Raw data>

++++++++++

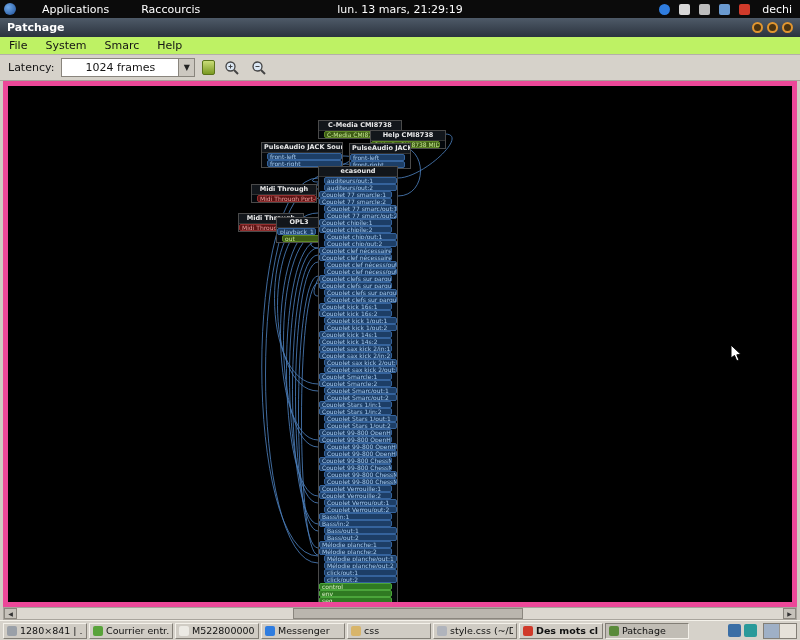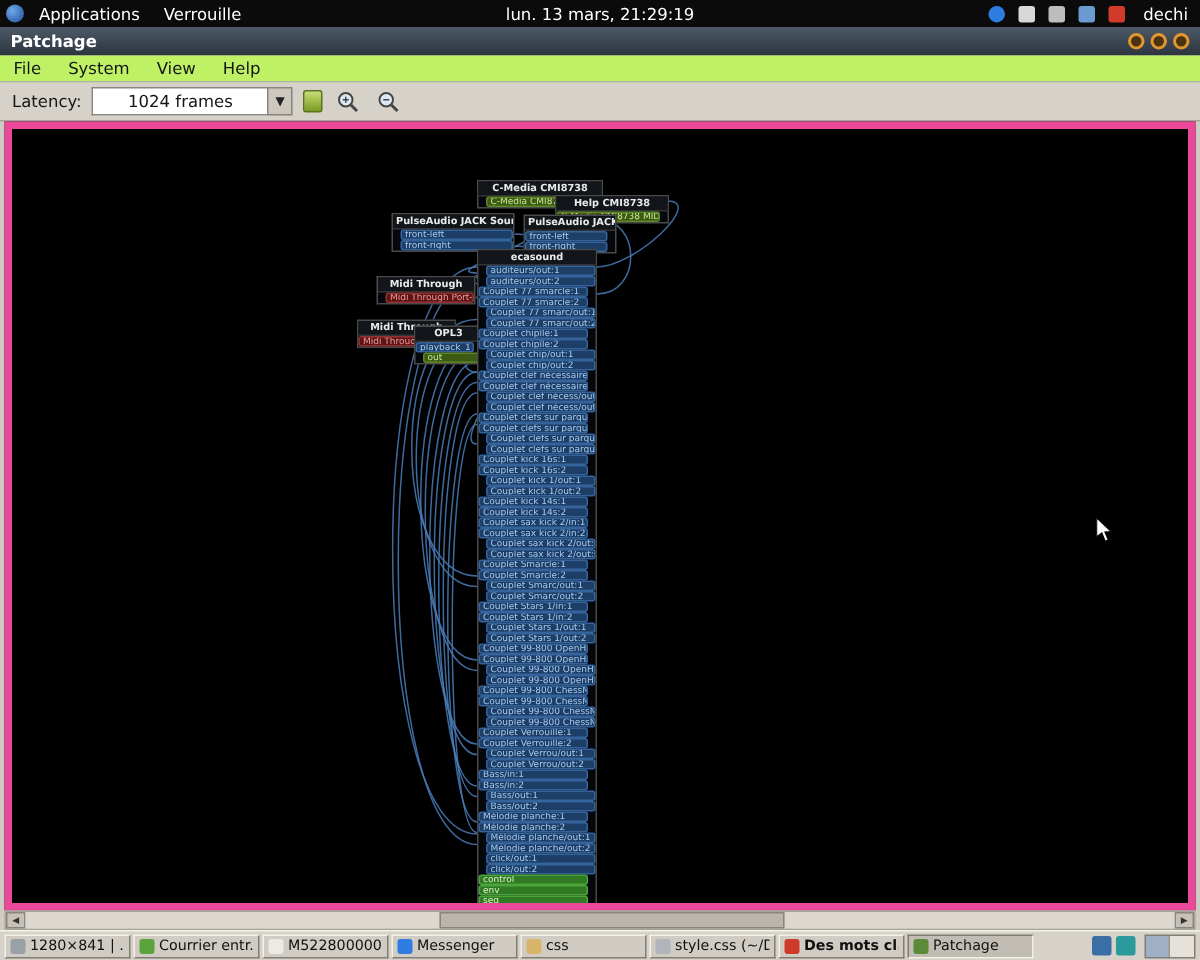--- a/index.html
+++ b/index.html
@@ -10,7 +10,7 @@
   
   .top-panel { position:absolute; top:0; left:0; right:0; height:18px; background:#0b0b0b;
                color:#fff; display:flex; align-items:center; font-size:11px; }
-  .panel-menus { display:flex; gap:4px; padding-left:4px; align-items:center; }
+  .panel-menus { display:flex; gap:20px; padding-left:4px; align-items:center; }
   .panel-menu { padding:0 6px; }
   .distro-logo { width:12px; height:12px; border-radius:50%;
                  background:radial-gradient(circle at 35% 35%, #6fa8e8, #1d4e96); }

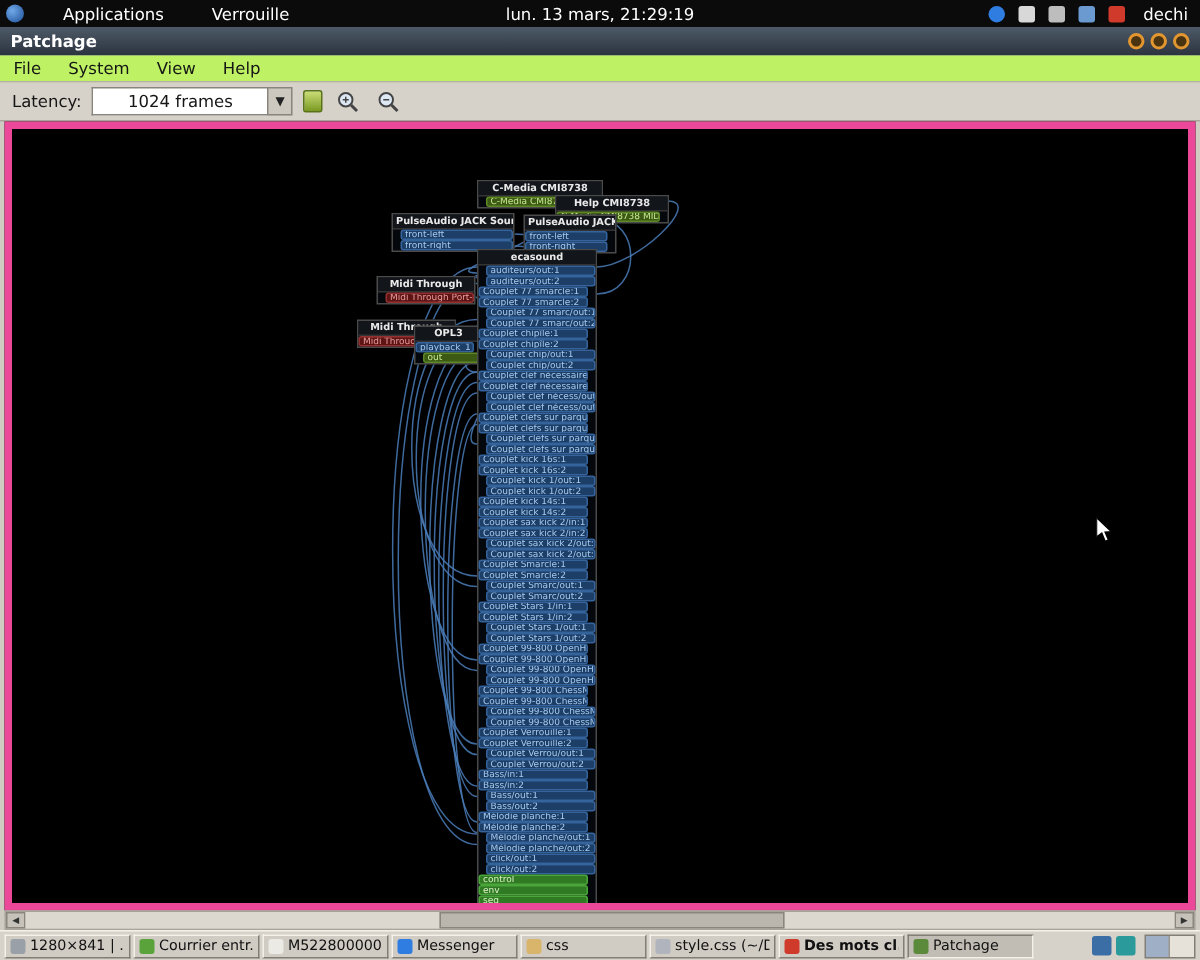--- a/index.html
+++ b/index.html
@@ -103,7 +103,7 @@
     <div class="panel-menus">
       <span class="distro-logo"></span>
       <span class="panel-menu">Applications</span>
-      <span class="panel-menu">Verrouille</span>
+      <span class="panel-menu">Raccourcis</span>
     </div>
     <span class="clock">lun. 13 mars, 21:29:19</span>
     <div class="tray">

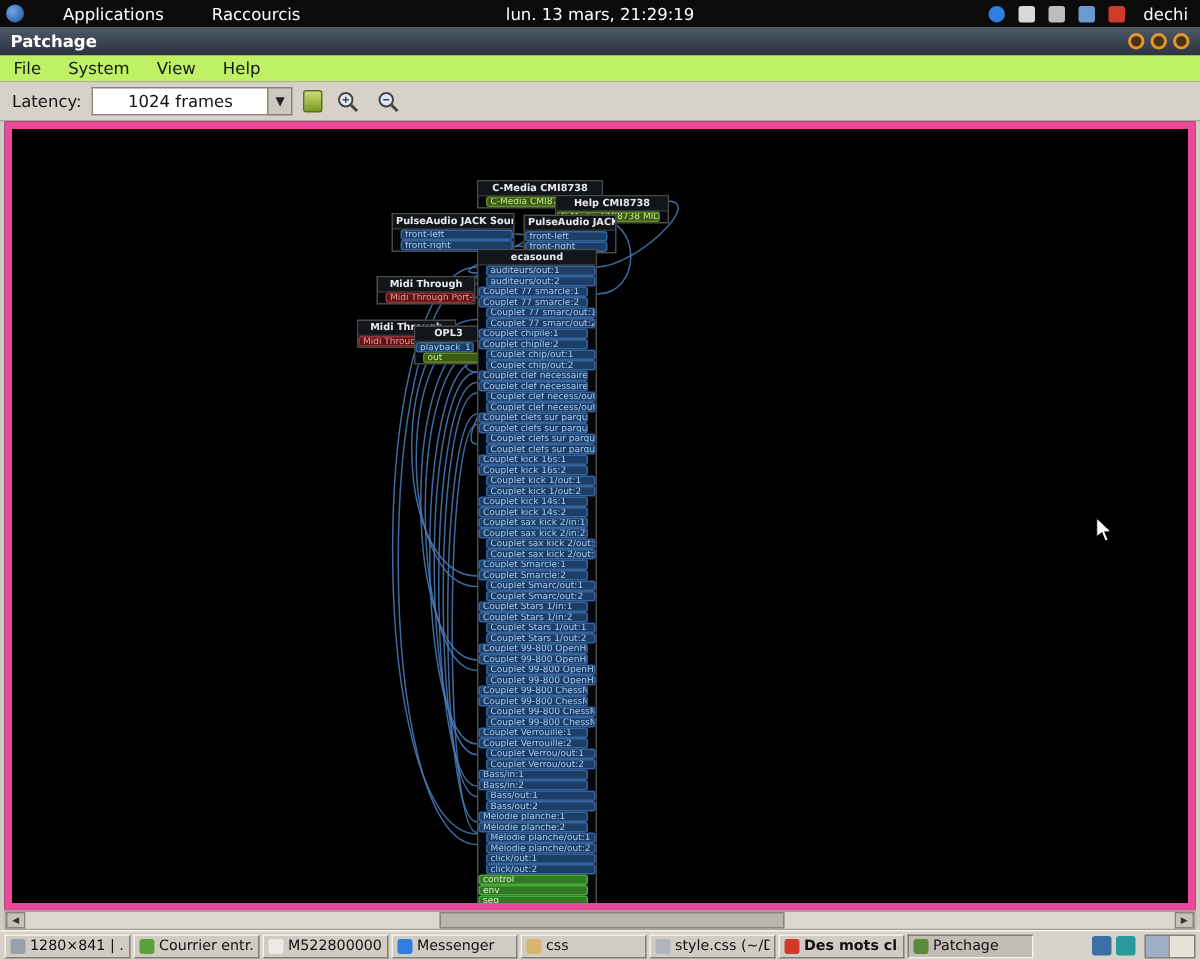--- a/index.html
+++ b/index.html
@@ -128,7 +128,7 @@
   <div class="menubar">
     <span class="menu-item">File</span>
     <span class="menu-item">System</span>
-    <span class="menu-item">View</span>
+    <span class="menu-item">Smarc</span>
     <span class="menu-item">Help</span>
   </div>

++++++++++

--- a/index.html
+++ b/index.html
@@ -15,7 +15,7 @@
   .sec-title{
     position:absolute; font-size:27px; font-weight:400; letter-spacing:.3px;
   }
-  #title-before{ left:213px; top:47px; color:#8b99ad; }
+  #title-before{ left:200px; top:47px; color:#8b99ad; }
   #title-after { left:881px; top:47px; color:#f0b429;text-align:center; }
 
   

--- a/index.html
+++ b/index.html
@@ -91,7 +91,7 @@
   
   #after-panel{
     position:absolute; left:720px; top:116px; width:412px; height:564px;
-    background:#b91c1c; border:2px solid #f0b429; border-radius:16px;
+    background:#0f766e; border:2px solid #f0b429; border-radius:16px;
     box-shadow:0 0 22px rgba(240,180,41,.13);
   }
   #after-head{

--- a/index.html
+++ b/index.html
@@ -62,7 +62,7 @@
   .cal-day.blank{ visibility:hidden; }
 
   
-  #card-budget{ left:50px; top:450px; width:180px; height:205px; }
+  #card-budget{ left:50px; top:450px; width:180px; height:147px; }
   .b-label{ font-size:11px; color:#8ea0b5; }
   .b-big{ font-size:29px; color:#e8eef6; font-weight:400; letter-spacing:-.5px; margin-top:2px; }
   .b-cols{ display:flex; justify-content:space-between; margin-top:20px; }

++++++++++

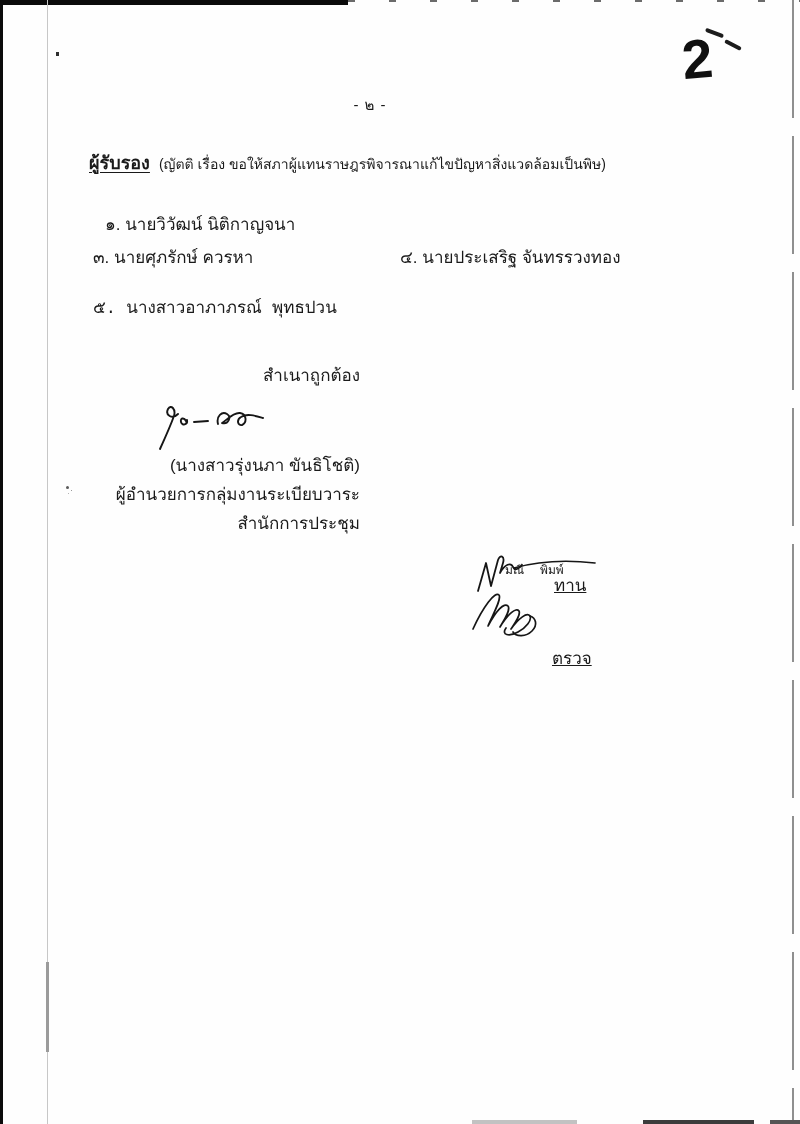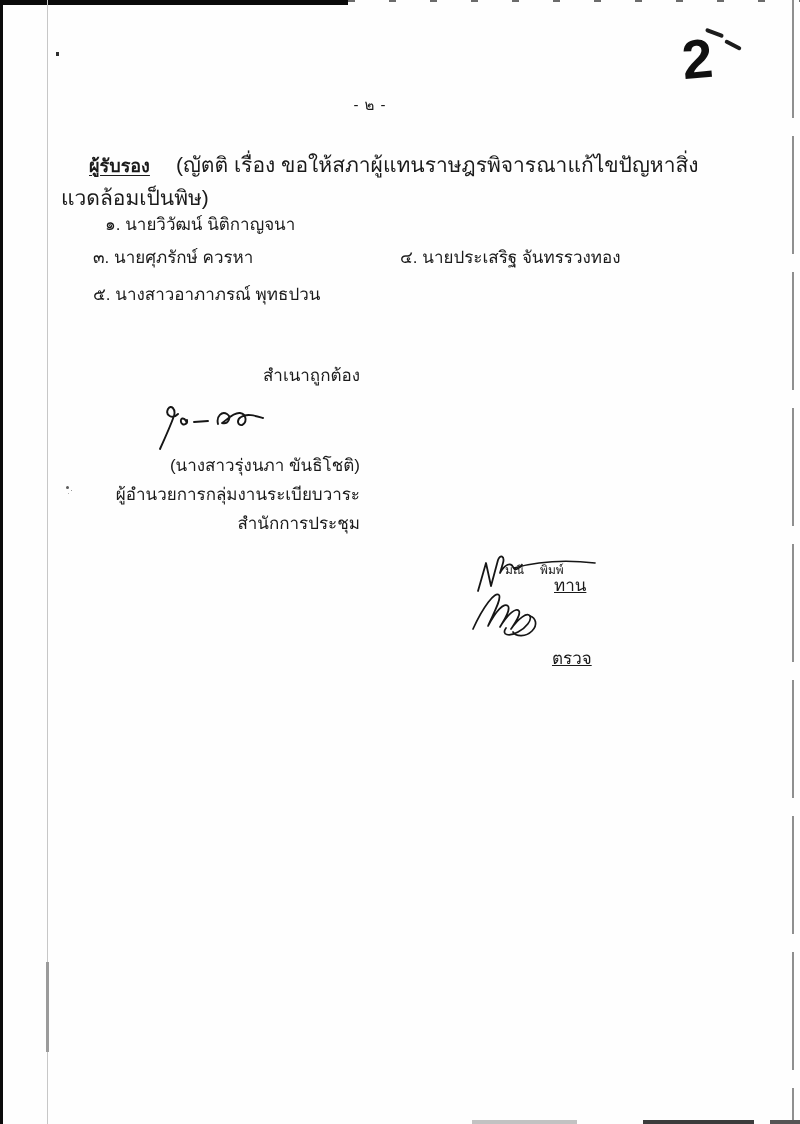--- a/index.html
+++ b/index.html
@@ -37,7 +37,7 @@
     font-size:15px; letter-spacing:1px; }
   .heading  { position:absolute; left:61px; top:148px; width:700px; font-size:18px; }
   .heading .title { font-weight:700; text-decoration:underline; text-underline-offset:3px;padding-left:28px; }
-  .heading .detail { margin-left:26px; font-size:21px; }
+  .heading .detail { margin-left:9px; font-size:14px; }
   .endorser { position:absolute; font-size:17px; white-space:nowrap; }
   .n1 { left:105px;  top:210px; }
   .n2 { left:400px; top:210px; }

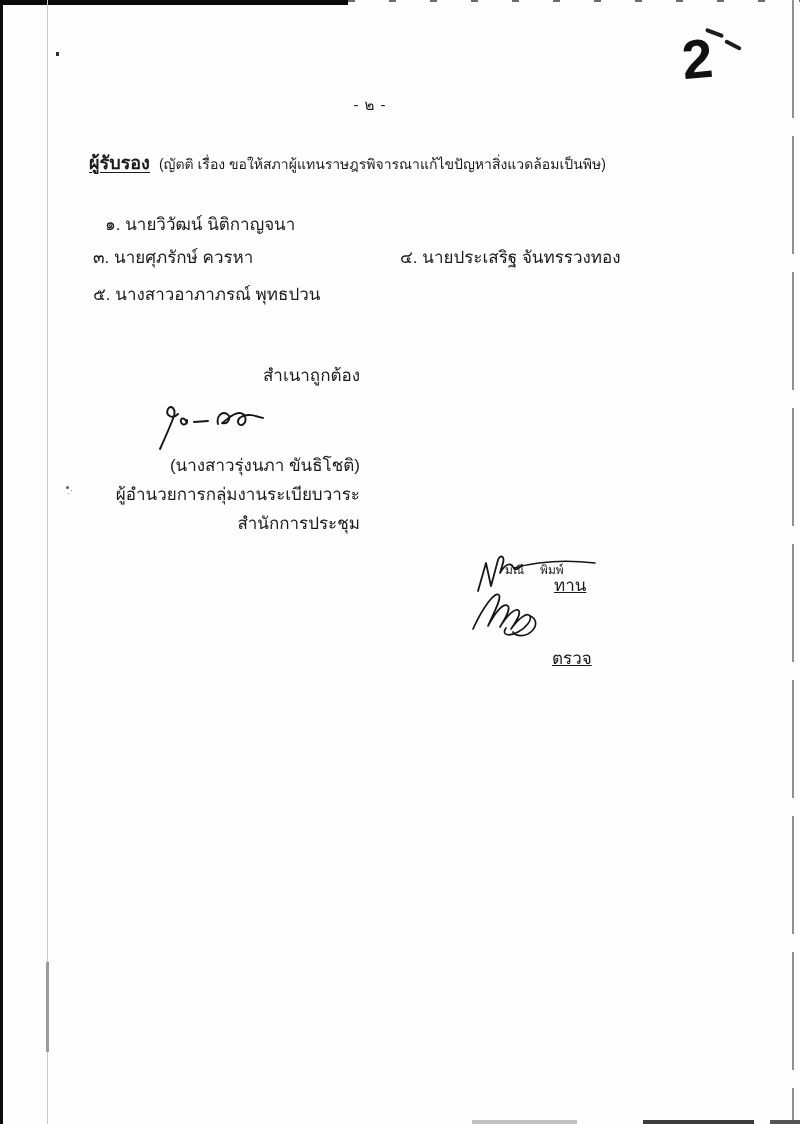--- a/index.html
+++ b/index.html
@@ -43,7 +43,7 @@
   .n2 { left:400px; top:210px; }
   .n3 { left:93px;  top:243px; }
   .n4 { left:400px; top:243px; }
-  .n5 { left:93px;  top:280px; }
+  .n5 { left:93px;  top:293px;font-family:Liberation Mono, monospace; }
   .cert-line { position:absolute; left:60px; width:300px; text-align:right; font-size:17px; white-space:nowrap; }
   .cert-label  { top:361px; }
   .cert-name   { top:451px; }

++++++++++

Problem details> Would you retype the lines above from the one with "position:absolute; left:720px; top:116px;" down to the one with "display:flex; justify-content:space-between; margin-top:20px;", word for word, both ends included and no other lines?

Your response>
     position:absolute; left:720px; top:116px; width:412px; height:564px;
-    background:#b91c1c; border:2px solid #f0b429; border-radius:16px;
+    background:#0f766e; border:2px solid #f0b429; border-radius:16px;
     box-shadow:0 0 22px rgba(240,180,41,.13);
   }
   #after-head{

--- a/index.html
+++ b/index.html
@@ -62,7 +62,7 @@
   .cal-day.blank{ visibility:hidden; }
 
   
-  #card-budget{ left:50px; top:450px; width:180px; height:205px; }
+  #card-budget{ left:50px; top:450px; width:180px; height:147px; }
   .b-label{ font-size:11px; color:#8ea0b5; }
   .b-big{ font-size:29px; color:#e8eef6; font-weight:400; letter-spacing:-.5px; margin-top:2px; }
   .b-cols{ display:flex; justify-content:space-between; margin-top:20px; }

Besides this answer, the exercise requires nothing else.